Mayor Jones said that the best efforts should be spent to prevent the spread of the virus, but he warned if positive steps weren’t taken “Things could go south.”

Two of the speakers were from the Howard County Health Unit. Administrator Donna Webb and communicative disease specialist Sheree McKinnon noted that the unit had a pandemic plan in place since 2001, but that very little was known about this threat. Webb said that it was important to keep panic down. She referred the audience to websites of the Arkansas Department of Health and the Centers for Disease Control.

Webb implored persons to consult the professional sites, not to get their information from Facebook.
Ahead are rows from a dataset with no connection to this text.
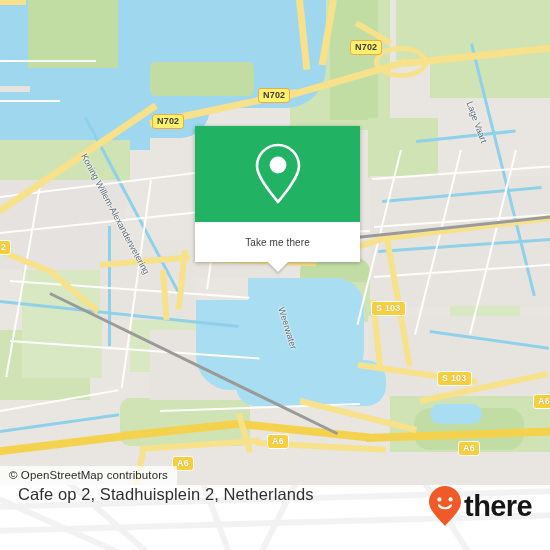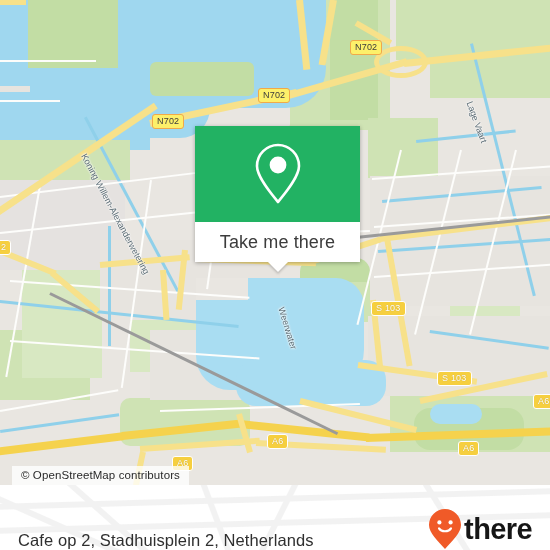--- a/index.html
+++ b/index.html
@@ -53,7 +53,7 @@
   .shield {
     position: absolute;
     font-size: 9px;
-    font-weight: normal;
+    font-weight: bold;
     letter-spacing: .2px;
     padding: 1px 4px 2px 4px;
     border-radius: 3px;

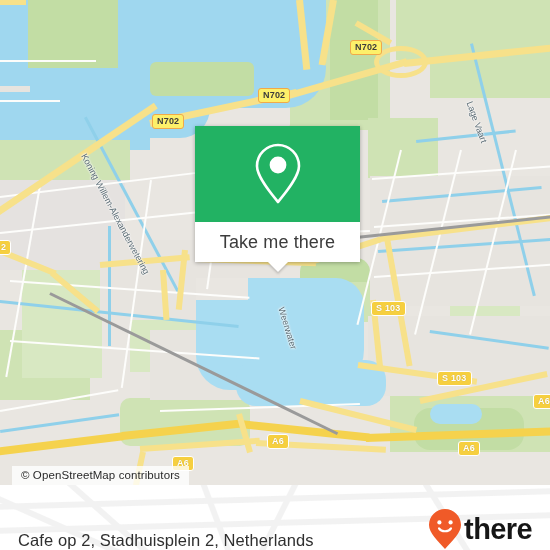--- a/index.html
+++ b/index.html
@@ -116,7 +116,7 @@
     justify-content: center;
   }
   #popup-label {
-    font-size: 18px;
+    font-size: 10px;
     color: #3c3c3c;
     letter-spacing: .1px;
   }

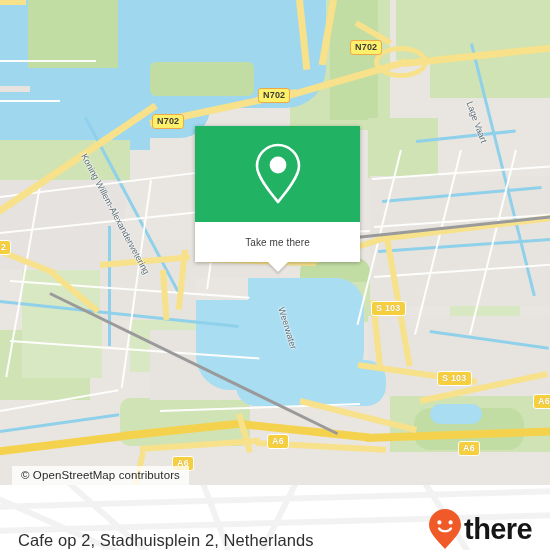--- a/index.html
+++ b/index.html
@@ -84,7 +84,7 @@
   
   #attribution {
     position: absolute;
-    left: 12px;
+    left: 0;
     bottom: 0;
     background: rgba(255,255,255,.78);
     font-size: 11.5px;

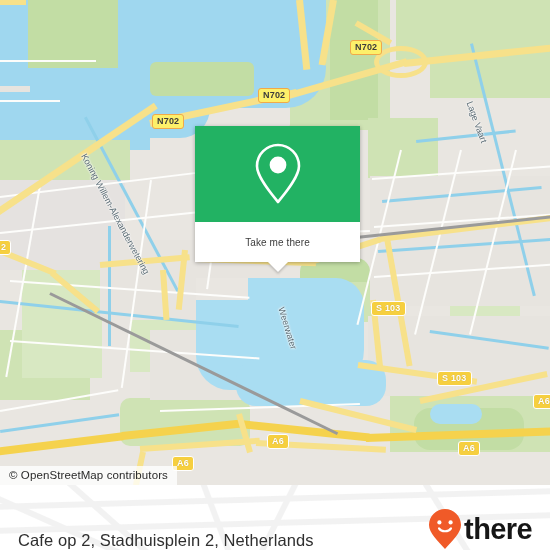--- a/index.html
+++ b/index.html
@@ -139,7 +139,7 @@
     width: 550px; height: 65px;
     background: #ffffff;
     display: flex;
-    align-items: flex-end;
+    align-items: flex-start;
     justify-content: space-between;
     padding: 0 18px;
     box-sizing: border-box;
At that point, there was one tentatively confirmed coronavirus case in the state, in the Pine Bluff area; 14 other cases were being investigated; and 111 travelers were being monitored.

The number has increased since then.

She gave a toll free phone number to a health department phone bank where people can get information or can report on their own well-being. The number is 1-800-803-7847.

Webb and McKinnon said that what the public needed to do is to “buy time,” by avoiding contracting the virus, giving medical science time to find a treatment and preventative vaccine.

McKinnon said to take normal precautions by having enough food on hand; washing hands frequently; and avoiding crowds.

Debra Wright, administrator of Howard Memorial Hospital said that prevention is the key to keep the virus from becoming epidemic, but she said the hospital has a plan to deal with any eventuality. Gayla Hooker of HMH talked about steps the hospital is taking.

John Gray of the ambulance service said that EMTs would follow protocols for picking up possible victims and transporting them. Even before picking up a possible victim, he said, the ambulance crew will have alerted the hospital.

Mayor Jones said that the group would continue to stay in touch online. “We won’t be meeting in a group again like this.”

The meeting was originally set for the school administration building, but was moved when it became obvious the attendance would be too large.